Markets are flattish after the Fed maintained interest rate levels. Bonds and MBS are flat.
The statement out of the FOMC was relatively dovish, and the key sentence was: “The Committee is closely monitoring global economic and financial developments and is assessing their implications for the labor market and inflation, and for the balance of risks to the outlook.” Stocks initially rallied on the statement and then sold off into the close. Bonds rallied.
Initial Jobless Claims fell from 294k to 278k last week.
Durable Goods orders fell by 5.1%, much more than the Street expectation of -0.7%. Capital Goods orders ex defense / air, a proxy for business capital expenditures, fell 4.3%.
Pending Home Sales rose 0.1% in December and are up 3.1% YOY.
The Kansas City Fed index was unchanged at -9.
Homebuilder PulteGroup reported better than expected earnings this morning. Orders were up 13%, and backlog increased 26%. ASPs increased 6% to $353k. CEO Richard Dugas had this to say about the state of the housing market: “While heightened global economic concerns have created greater market volatility, the positive trends in jobs, demographics and household formations, along with low interest rates and limited housing inventory, support expectations that housing demand continues to move higher at a measured pace for a number of years.” They are seeing weakness in Texas, although Dallas seems to be immune to the drop in energy prices, at least for now.

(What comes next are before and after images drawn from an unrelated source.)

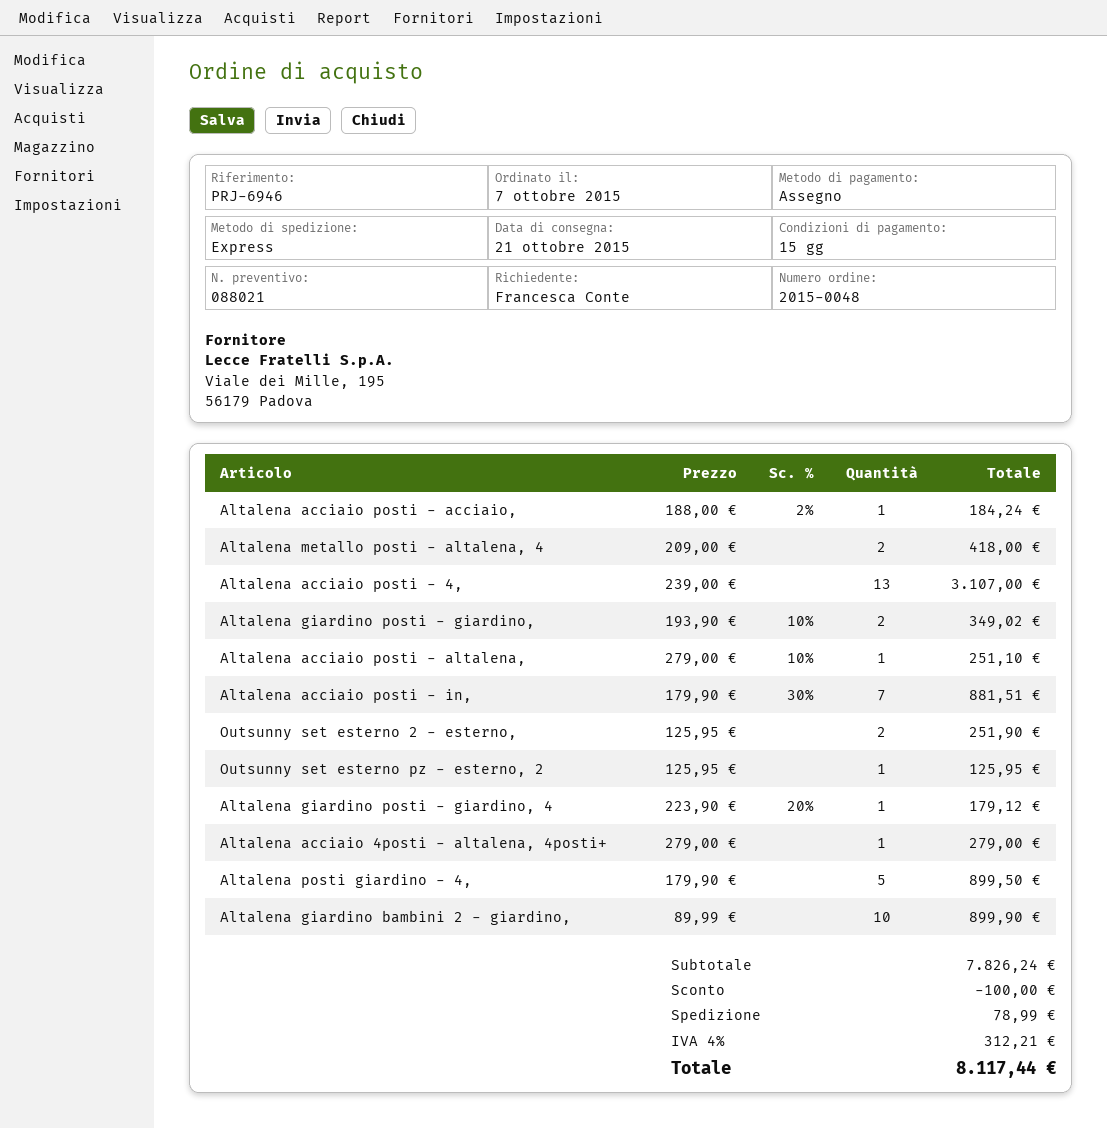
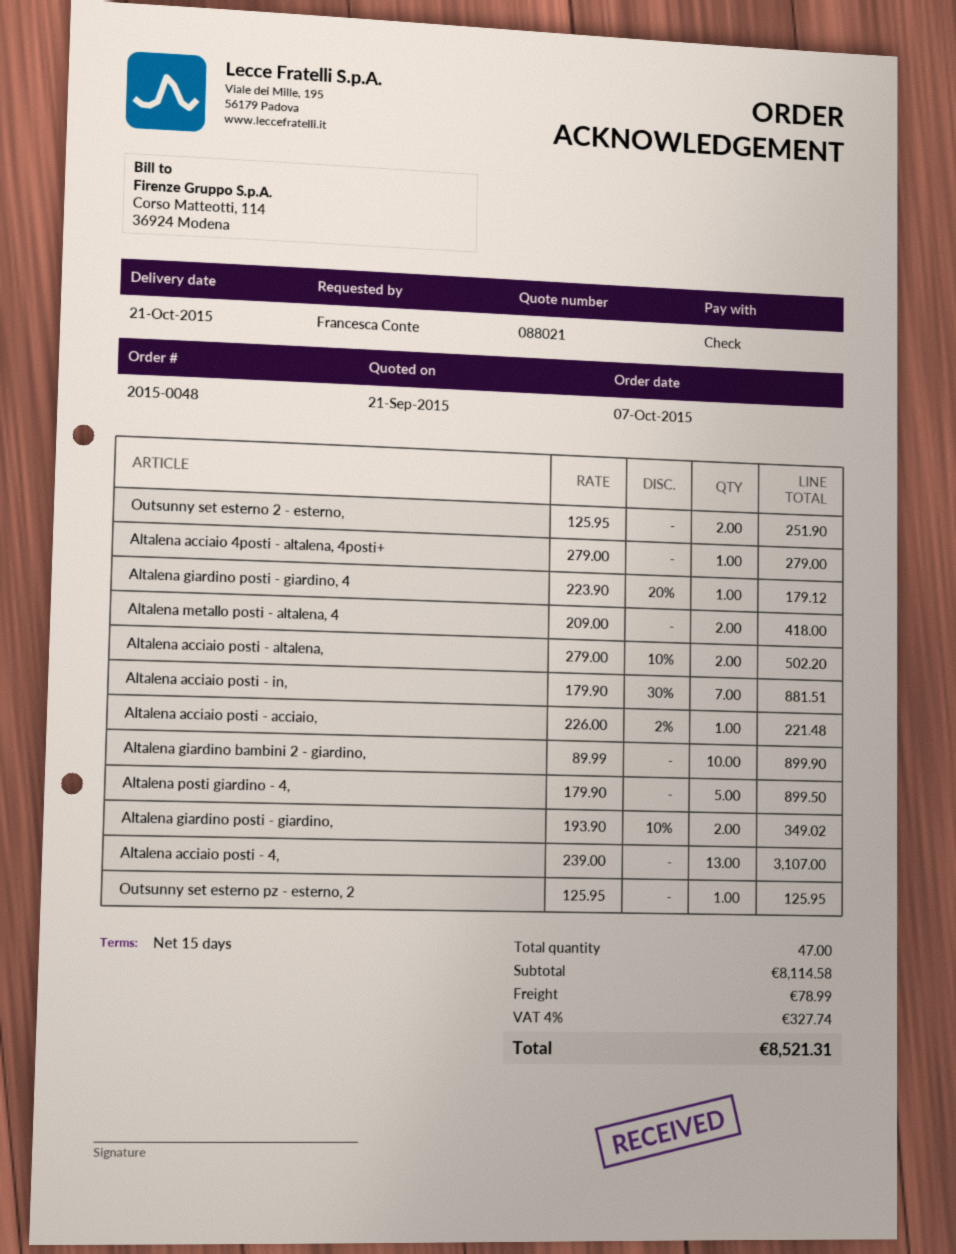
Altalena acciaio posti - acciaio,: 1 x 188.00 - 2% = 184.24 -> 1 x 226.00 - 2% = 221.48
Altalena acciaio posti - altalena,: 1 x 279.00 - 10% = 251.10 -> 2 x 279.00 - 10% = 502.20
subtotal: 7826.24 -> 8114.58
discount: 100.00 -> none
tax: 4% = 312.21 -> 4% = 327.74
total: 8117.44 -> 8521.31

The CBO estimates that wage growth will outstrip home price appreciation in 2016. They are predicting 3.3% wage inflation and 2.4% home price appreciation. Given the tight inventory levels, I think that home price appreciation estimate is low. Wage inflation has recently crept up from 2% to 2.5%, but I don’t see the catalyst for further wage inflation given the huge reservoir of people who left the labor force for statistical purposes but would gladly take a job if they found one.
Filed under: Morning Report |
Frist!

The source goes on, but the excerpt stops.